学園戦争「ココにキスして」
――――そして。
桐枝には次の日の朝昼夕とゲリラ的に「謝罪放送」をさせた上、一週間「ゲス野郎でごめんなさい」と印字されたタスキをかけさせ続けることで手打ちとした。
かくして、誤解は解消されたというわけだ。
中には「なんかもう桧原のほうがひどくね?」みたいな意見もなくはないが、すぐに沈静化したのは透子の知らない話である。
「さ、さすが透子ちゃん! オレ様達にできないことを平然とやってのけるッ!」
「コロッと騙されてレッテルをベタベタ貼りまくるあなたの言動も私には真似できないわよ」
「……怒らない? 殴らない?」
「…………ねぇ。そのフレーズ気に入ったの?」
「やれやれだ」
六花さえ引くほどベタベタとくっついてくる真矢を振り払う。遠巻きに九朗が肩をすくめているが、そのポジションを私によこせと透子は言いたい。
透子は生徒会室で頬杖を付き――――。
「透子様、お茶のおかわりはいかがですか?」
「ああ、うん」
控えている『ゲス野郎』に紅茶を注がせた。
……三枝桐枝である。
「ていうか、あんたそのタスキ返しに来たんでしょう? 帰れそれ置いてさっさと」
「そーだそーだ!」
「そいだー……」
「フフッ」
真矢と六花の抗議を笑い飛ばし、桐枝はキザっぽく髪の毛の先を指先に巻きつける。
……どんなに格好つけようと頑なに外さないタスキのせいで台無しだとはわかっていないようだった。
「ぬぁーにが『フフッ』だ。おい三枝ぁ。あんまりこの業界舐めてると舌噛むぞ」――――なんの業界だ。

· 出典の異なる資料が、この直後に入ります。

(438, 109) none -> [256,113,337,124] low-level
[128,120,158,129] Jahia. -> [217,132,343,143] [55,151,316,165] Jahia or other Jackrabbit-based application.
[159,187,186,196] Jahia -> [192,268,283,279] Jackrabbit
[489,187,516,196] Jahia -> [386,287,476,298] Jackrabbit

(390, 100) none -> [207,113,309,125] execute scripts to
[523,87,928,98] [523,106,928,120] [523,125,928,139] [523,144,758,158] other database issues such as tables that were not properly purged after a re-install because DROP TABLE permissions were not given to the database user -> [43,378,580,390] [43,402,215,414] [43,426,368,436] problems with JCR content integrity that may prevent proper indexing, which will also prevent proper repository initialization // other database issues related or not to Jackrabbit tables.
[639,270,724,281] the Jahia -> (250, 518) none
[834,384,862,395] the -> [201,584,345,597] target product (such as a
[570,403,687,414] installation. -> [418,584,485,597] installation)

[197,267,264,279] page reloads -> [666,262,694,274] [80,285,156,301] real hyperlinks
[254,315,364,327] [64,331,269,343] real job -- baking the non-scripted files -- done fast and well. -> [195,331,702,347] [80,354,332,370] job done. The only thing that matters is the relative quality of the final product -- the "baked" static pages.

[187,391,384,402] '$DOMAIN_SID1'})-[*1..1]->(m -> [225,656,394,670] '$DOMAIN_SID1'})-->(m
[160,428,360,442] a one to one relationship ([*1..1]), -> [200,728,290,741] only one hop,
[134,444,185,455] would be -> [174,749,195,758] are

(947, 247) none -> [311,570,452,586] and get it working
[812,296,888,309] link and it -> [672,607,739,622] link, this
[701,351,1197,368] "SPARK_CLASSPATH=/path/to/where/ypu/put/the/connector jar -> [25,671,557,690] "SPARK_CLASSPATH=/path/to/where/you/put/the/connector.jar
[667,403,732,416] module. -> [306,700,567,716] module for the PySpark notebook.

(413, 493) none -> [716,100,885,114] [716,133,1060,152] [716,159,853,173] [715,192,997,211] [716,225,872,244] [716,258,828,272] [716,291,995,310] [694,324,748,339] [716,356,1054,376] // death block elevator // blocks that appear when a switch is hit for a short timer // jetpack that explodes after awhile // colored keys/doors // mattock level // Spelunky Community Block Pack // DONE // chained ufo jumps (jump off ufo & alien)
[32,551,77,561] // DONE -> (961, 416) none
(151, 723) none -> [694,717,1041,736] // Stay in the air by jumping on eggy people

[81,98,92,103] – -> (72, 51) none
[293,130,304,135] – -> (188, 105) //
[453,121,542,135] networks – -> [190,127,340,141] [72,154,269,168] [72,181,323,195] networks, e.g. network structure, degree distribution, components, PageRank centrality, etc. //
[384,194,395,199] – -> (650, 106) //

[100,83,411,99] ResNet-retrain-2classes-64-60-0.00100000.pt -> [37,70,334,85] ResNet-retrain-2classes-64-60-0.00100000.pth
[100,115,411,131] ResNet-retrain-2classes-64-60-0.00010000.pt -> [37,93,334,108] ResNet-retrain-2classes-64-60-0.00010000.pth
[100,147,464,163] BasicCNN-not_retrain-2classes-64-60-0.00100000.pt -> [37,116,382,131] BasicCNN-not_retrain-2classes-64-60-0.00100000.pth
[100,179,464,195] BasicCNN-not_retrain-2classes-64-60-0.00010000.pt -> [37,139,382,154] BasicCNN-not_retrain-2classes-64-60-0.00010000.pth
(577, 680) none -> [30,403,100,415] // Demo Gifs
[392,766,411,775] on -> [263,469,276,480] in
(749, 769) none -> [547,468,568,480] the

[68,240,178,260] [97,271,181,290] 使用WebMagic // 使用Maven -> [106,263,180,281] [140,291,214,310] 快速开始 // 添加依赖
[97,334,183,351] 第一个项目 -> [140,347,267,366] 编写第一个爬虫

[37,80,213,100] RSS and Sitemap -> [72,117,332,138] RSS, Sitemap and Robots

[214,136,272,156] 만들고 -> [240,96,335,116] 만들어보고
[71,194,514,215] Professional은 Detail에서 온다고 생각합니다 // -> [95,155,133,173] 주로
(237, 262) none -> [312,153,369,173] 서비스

「いったい何を言っているのかよくわからないが…………僕はこのタスキを外す気もないし、この部屋を出て行く気もない」
「…………はぁ?」
その場の全員が怪訝な顔を作った。
それをうんうんと吟味し、そして桐枝は見得を切った。
「僕をああまでボコボコにする人間がこの世にいると思っていなかったからね。衝撃だったよ。まるでナイアガラで滝に打たれた時のようだった」
「いいぞそのまま水に圧迫されて死ね」
「ああ、その時と同じように、僕はまさしく神に出会ったんだ。後光が差していたよ。あの瞬間はこの僕にはじめて……自分自身より遥かに偉大で尊いものを感じさせた」
「…………」
どうにもならんと真矢が手を挙げた。
透子も同感だが――――残念ながら逃げられない。
ていうか世界遺産に押し入って滝行した大ボラを吹いてそのまま放置なのかこの男は。
桐枝は跪き、無遠慮にも透子の手を取った。そのままキスでもしそうな雰囲気だった。
「僕が傅くとしたら、もうそれは君しかいない。君じゃなきゃダメなんだ。君以外にはあり得ない。君だけだ。君が僕のご主人様だ。君こそ、僕が認めたマイ・スイート・ハート」
「…………はぁ」
何を言っているんだこいつは。まるで意味がわからない。
だが、まぁ――――顔はいい。ルックスは抜群だ。
それに、あの時は意図的に伏せたが、女だけでなく男とも幅広い人材と交流がある。
人たらしというやつかもしれない。付き合う人間を全員見下している感じがあって鼻に付くけれど。強い情報力がある。
ゲスく言えば、無茶苦茶使い道がある。
だがしかし、相手するバカを増やすのはいい加減遠慮願いたい。
「…………じゃ、コレつけて」
「はい」
「ココにキスして」
「はい」
透子が「これはないな」と思って指示したことを瞬時に了解し実行する桐枝。
手渡された皮の首輪(大型犬用)を首に巻き、透子の靴にキスをした。
その迷いのない動作は、普段からやり慣れているかのようにさえ感じられた。
透子ほか、桐枝以外の全員が戦慄していた。
巻いた首輪を撫でて悦に入る桐枝がそのドン引きムードに気がつくまでには数秒を要した。
こほん、と咳払いをしてから、また桐枝は見栄を切る。
「…………誤解しないでください」
なにをだ。どれのことだ。
「僕がMになるのは、君の前だけですからね」
そう言ってウインクしてみせた桐枝を、透子は思い切りハリセンでぶっ叩いた。
――――もしかしたら、こんなものじゃご褒美になっているかも知れないけれど。